** Task requirements **
Each entry below must be given again word for word, with no pictures.

** Front-end code change data **
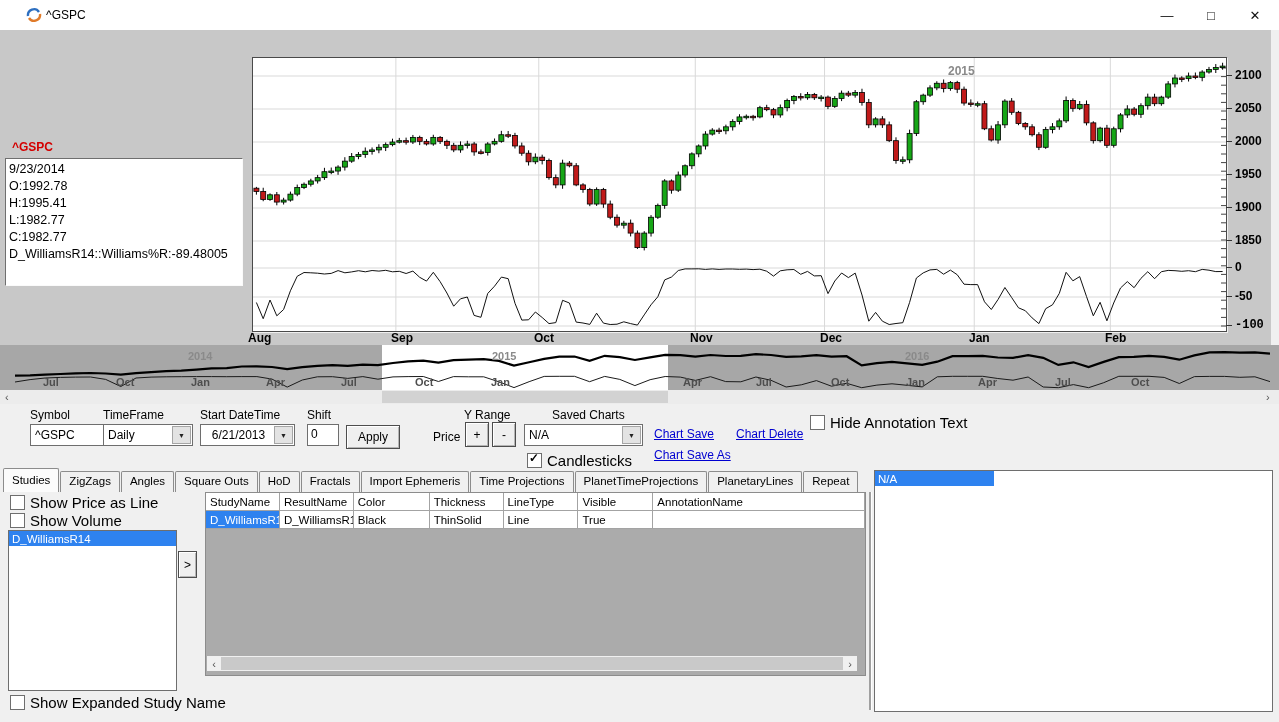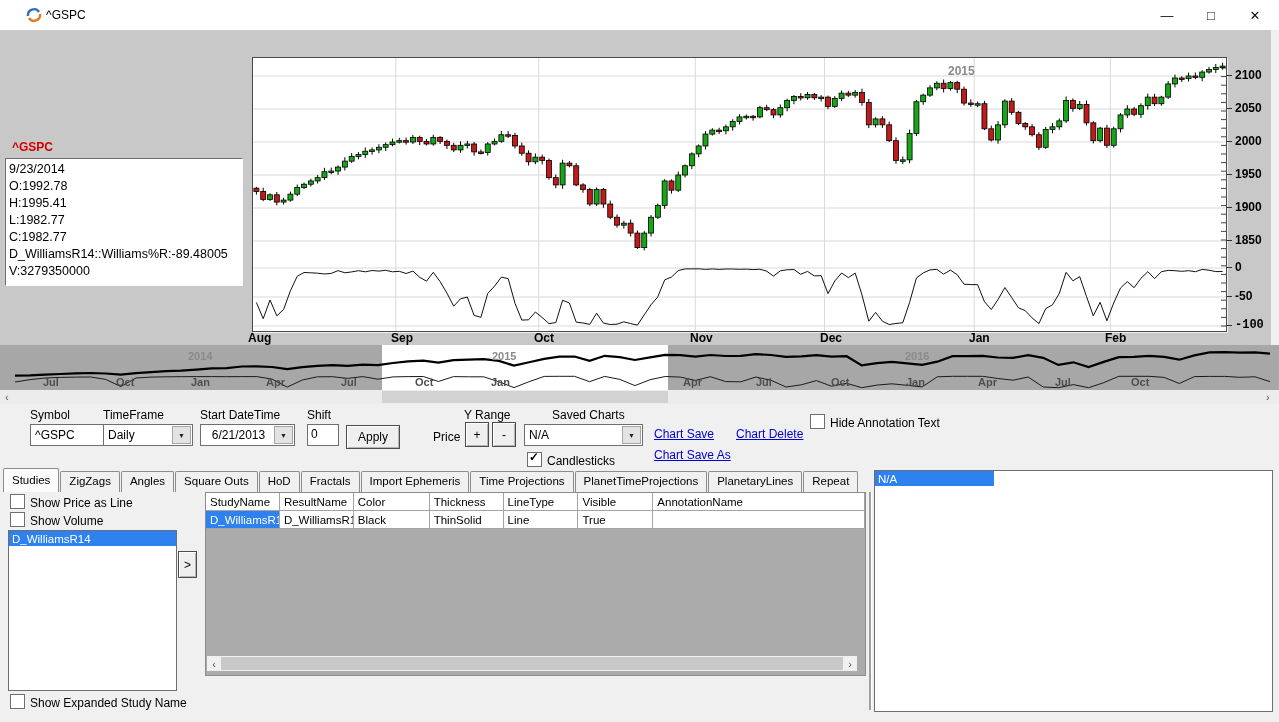--- a/index.html
+++ b/index.html
@@ -454,7 +454,6 @@
       <div class="info-line">L:1982.77</div>
       <div class="info-line">C:1982.77</div>
       <div class="info-line">D_WilliamsR14::Williams%R:-89.48005</div>
-      <div class="info-line">V:3279350000</div>
     </div>
 
   <div class="navigator" id="navigator">

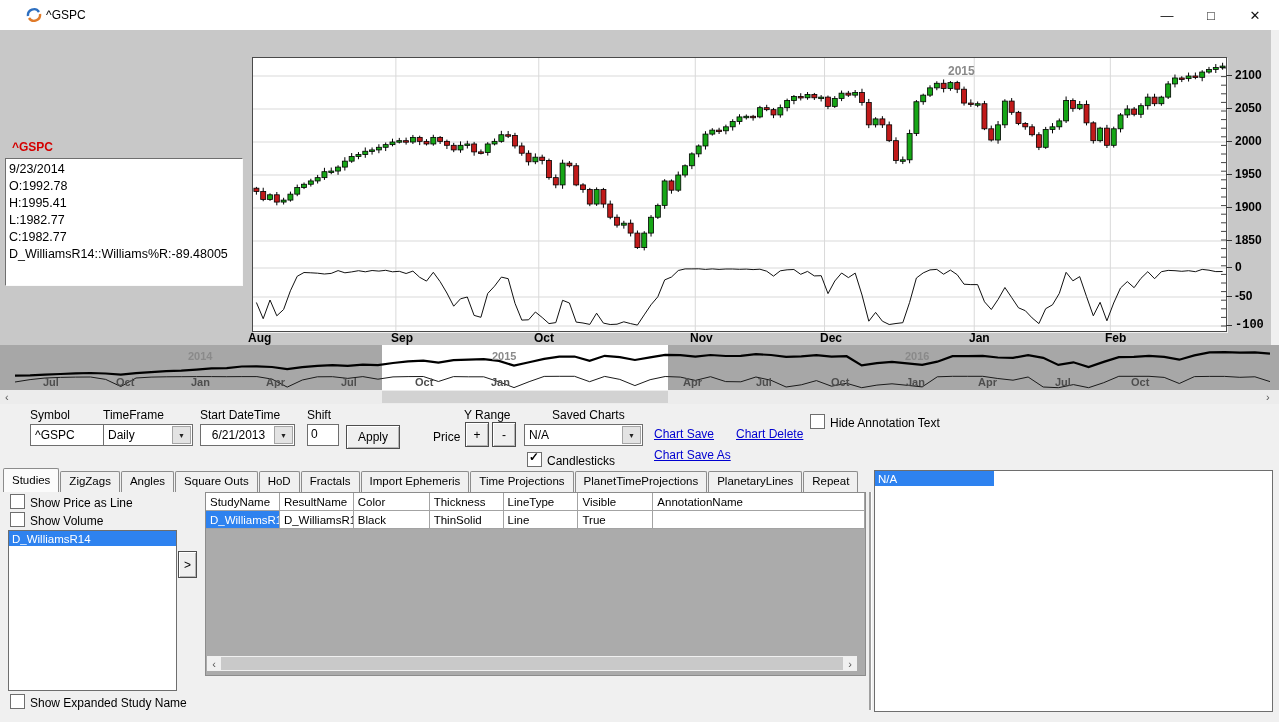--- a/index.html
+++ b/index.html
@@ -35,7 +35,7 @@
   .combo .dd{position:absolute;right:1px;top:1px;bottom:1px;width:17px;background:#e3e3e3;border:1px solid #a5a5a5;display:flex;align-items:center;justify-content:center;font-size:7px;color:#222;}
   .tbox{position:absolute;height:22px;background:#fff;border:1px solid #6e6e6e;box-sizing:border-box;font-size:12px;padding:2px 3px;font-family:"Liberation Sans",sans-serif;}
   .btn{position:absolute;background:#efefef;border:1px solid #4d4d4d;box-shadow:inset 1px 1px 0 #ffffff,inset -1px -1px 0 #b5b5b5;font-size:12px;color:#000;display:flex;align-items:center;justify-content:center;box-sizing:border-box;}
-  .cb{position:absolute;font-size:12px;color:#000;white-space:nowrap;}
+  .cb{position:absolute;font-size:15px;color:#000;white-space:nowrap;}
   .cb .box{display:inline-block;width:13px;height:13px;background:#fff;border:1px solid #6e6e6e;margin-right:5px;vertical-align:-2px;position:relative;}
   .cb.checked .box::after{content:"✓";position:absolute;left:1px;top:-2px;font-size:12px;font-weight:bold;color:#000;line-height:13px;}
   .link{position:absolute;font-size:12px;color:#0000d0;text-decoration:underline;white-space:nowrap;cursor:pointer;}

** Answer space **
--- a/index.html
+++ b/index.html
@@ -454,7 +454,6 @@
       <div class="info-line">L:1982.77</div>
       <div class="info-line">C:1982.77</div>
       <div class="info-line">D_WilliamsR14::Williams%R:-89.48005</div>
-      <div class="info-line">V:3279350000</div>
     </div>
 
   <div class="navigator" id="navigator">

--- a/index.html
+++ b/index.html
@@ -35,7 +35,7 @@
   .combo .dd{position:absolute;right:1px;top:1px;bottom:1px;width:17px;background:#e3e3e3;border:1px solid #a5a5a5;display:flex;align-items:center;justify-content:center;font-size:7px;color:#222;}
   .tbox{position:absolute;height:22px;background:#fff;border:1px solid #6e6e6e;box-sizing:border-box;font-size:12px;padding:2px 3px;font-family:"Liberation Sans",sans-serif;}
   .btn{position:absolute;background:#efefef;border:1px solid #4d4d4d;box-shadow:inset 1px 1px 0 #ffffff,inset -1px -1px 0 #b5b5b5;font-size:12px;color:#000;display:flex;align-items:center;justify-content:center;box-sizing:border-box;}
-  .cb{position:absolute;font-size:12px;color:#000;white-space:nowrap;}
+  .cb{position:absolute;font-size:15px;color:#000;white-space:nowrap;}
   .cb .box{display:inline-block;width:13px;height:13px;background:#fff;border:1px solid #6e6e6e;margin-right:5px;vertical-align:-2px;position:relative;}
   .cb.checked .box::after{content:"✓";position:absolute;left:1px;top:-2px;font-size:12px;font-weight:bold;color:#000;line-height:13px;}
   .link{position:absolute;font-size:12px;color:#0000d0;text-decoration:underline;white-space:nowrap;cursor:pointer;}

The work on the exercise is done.